6. The degree of ‘fatal risk-taking’ among German climbers in the late nineteenth century, writes Anderson (Citation2020, 177), places mountaineering in ‘the first of a raft of “extreme” sports’. Warshaw (Citation2004, 59) notes that ‘there is no demarcation line between big-wave surfing and regular surfing’; he proposes that the former begins with waves ‘about 15 or 18 feet’.

7. Anderson (Citation2020) identifies competing representations of risk in contemporary society. While many physical subcultures celebrate high risk, the public agenda of the Western middle-class seeks to reduce risk of injury and has been responsible for systems of risk assessment, categorization and rationalization aimed at nullifying dangerous natural environments. Eigenschenk and McClure (Citation2019, 234) remind us of a third representation: ‘inactivity’ poses ‘a much greater risk for premature deaths and a shorter life-expectancy’ than outdoor sports.

8. For a general critique of competition and its negative impact on social relationships, see Kohn (Citation1986).
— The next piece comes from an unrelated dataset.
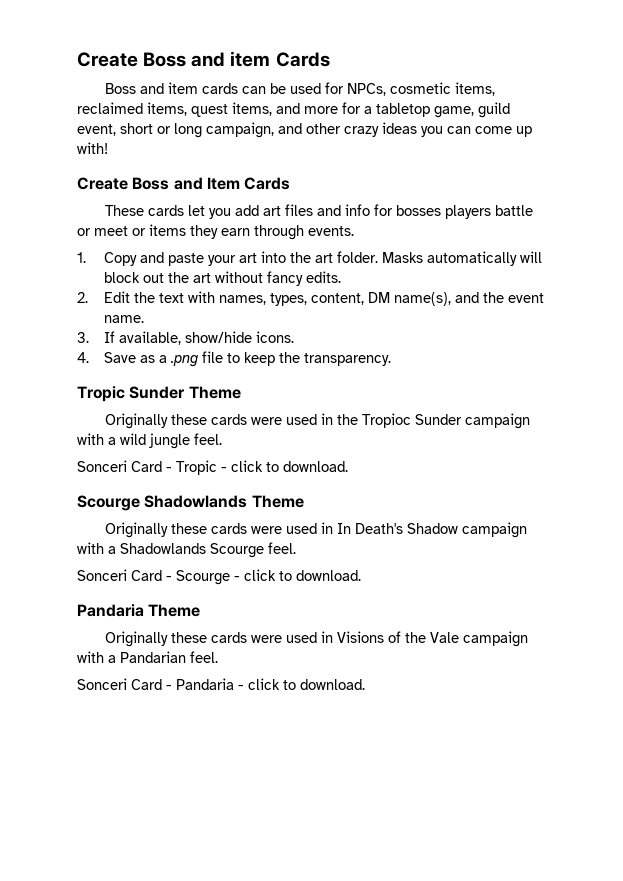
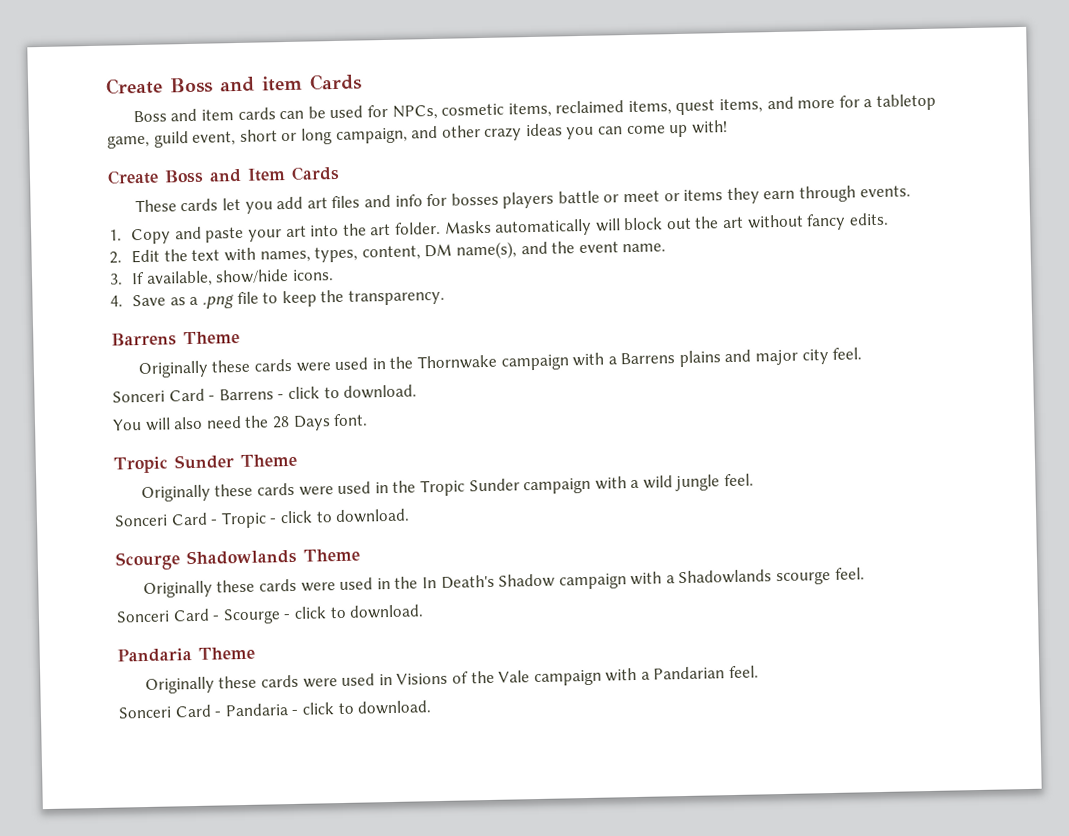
(392, 359) none -> [111,331,240,347] [137,347,863,379] [112,384,418,403] [112,413,369,431] // Barrens Theme // Originally these cards were used in the Thornwake campaign with a Barrens plains and major city feel. // Sonceri Card - Barrens - click to download. // You will also need the 28 Days font.
[362,413,412,428] Tropioc -> [419,479,465,497] Tropic
(334, 528) none -> [394,576,419,589] the
[210,543,264,558] Scourge -> [776,570,832,586] scourge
9. Benefits under the heading mental health and well-being included improved self-esteem, self-efficacy, social effectiveness, self-confidence, and concepts of self. Investigating the psychological motivations of ‘extreme alpinists’, Duits (Citation2020) emphasizes their overall journeys of ‘departure, trial and challenge, and return’ (44) which he proposes can leave ‘something of broader value … even if that is in fact only experiences, memories, inspiration and understanding’ (42). In their search for waves, sometimes called ‘surfaris’, surfers undertake comparable journeys. Furthermore, Duits (Citation2020, 42–43) argues, the ‘challenges, adversity, problems and hardships’ that participants overcome on their journeys ‘affirm and validate their capacity for … self-determination and self-control, and thus provide them with a tangible sense of their transformation into a fully human agent’.

10. ‘Positive effects on environmental awareness, attitudes, and behavior’ included ‘an increased connectedness to nature, awareness, sensitivity, and empathy as well as positive effects on environmentally responsible behavior and stewardship’ (Eigenschenk et al. Citation2019, 10). Yet, Eigenschenk et al. (Citation2019, 10) found little evidence of ‘a direct causality of better environmental behavior’ and, consistent with representations of environmental degradation reported above, they noted ‘some potential negative impacts of damage to the environment or disturbance of wildlife in sensitive natural areas, due to the locations for many sport activities’.

11. Newman, Thorpe and Andrews (Citation2020, 12) refer to embodiment as ‘a field defined by “perceptual experience and the mode of presence and engagement in the world”’.

12. According to Davidson (Citation2022, 96), British colonizers represented Māori relationships with maunga as ‘quaint or romantic myths and legends’. He cites the naturalist Ernst Dieffenbach who recorded that his Māori guides only accompanied him and his partner James Heberley on their ascent of Taranaki Maunga, the second highest mountain on Te Ika-a-Māui (North Island), in 1839, to ‘the snowline’. They refused to go further, Dieffenbach wrote, due to their ‘lively imaginations’ and ‘gross superstition’ (Davidson Citation2022, 99).

13. The first arrivals in Aotearoa, and their successors, before they became identifiably Māori, had to learn about their new environment of which they knew little. Their narrow hunting practices had severe consequences on the environment, including loss of species, and which were compounded by the introduction of the kuri (Polynesian dog) and kiore (Polynesian rat) (West Citation2017, 59–60 and 65).